(Change detection outputs)
BEGIN

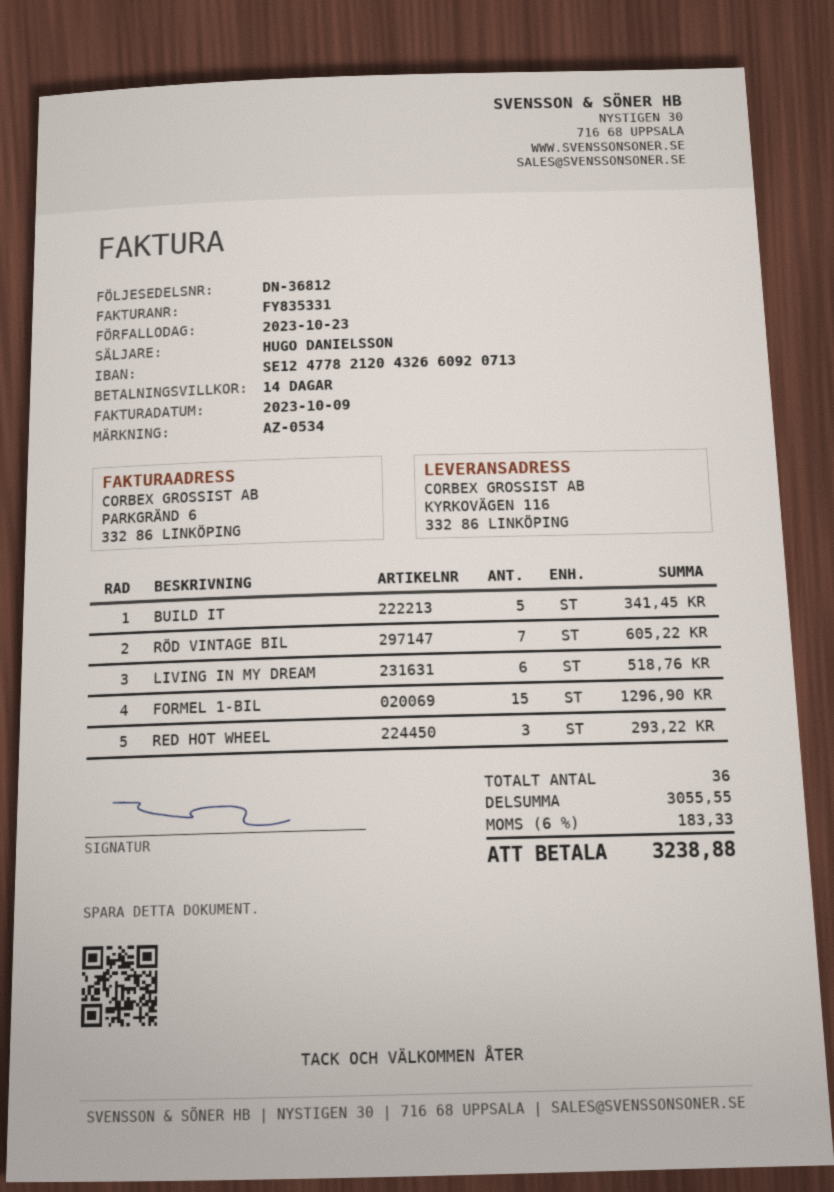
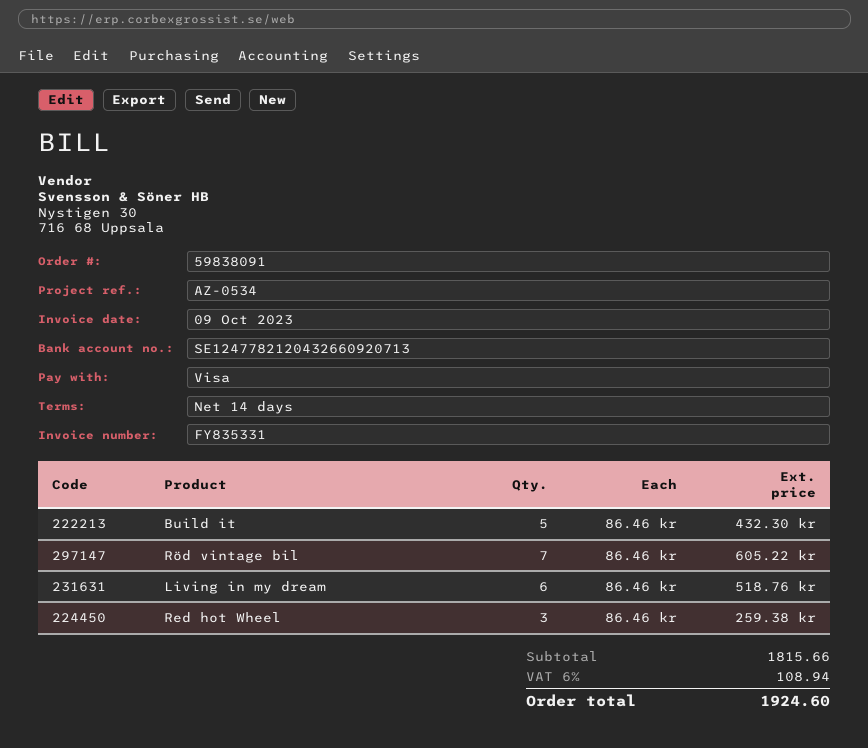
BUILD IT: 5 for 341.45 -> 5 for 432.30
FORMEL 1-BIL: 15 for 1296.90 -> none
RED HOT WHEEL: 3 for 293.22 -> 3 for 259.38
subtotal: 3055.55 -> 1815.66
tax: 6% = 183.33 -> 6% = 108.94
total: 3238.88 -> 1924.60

END

Return the records above verbatim, images excluded.

**SOLUTION TO THE EXERCISE:**
BUILD IT: 5 for 341.45 -> 5 for 432.30
FORMEL 1-BIL: 15 for 1296.90 -> none
RED HOT WHEEL: 3 for 293.22 -> 3 for 259.38
subtotal: 3055.55 -> 1815.66
tax: 6% = 183.33 -> 6% = 108.94
total: 3238.88 -> 1924.60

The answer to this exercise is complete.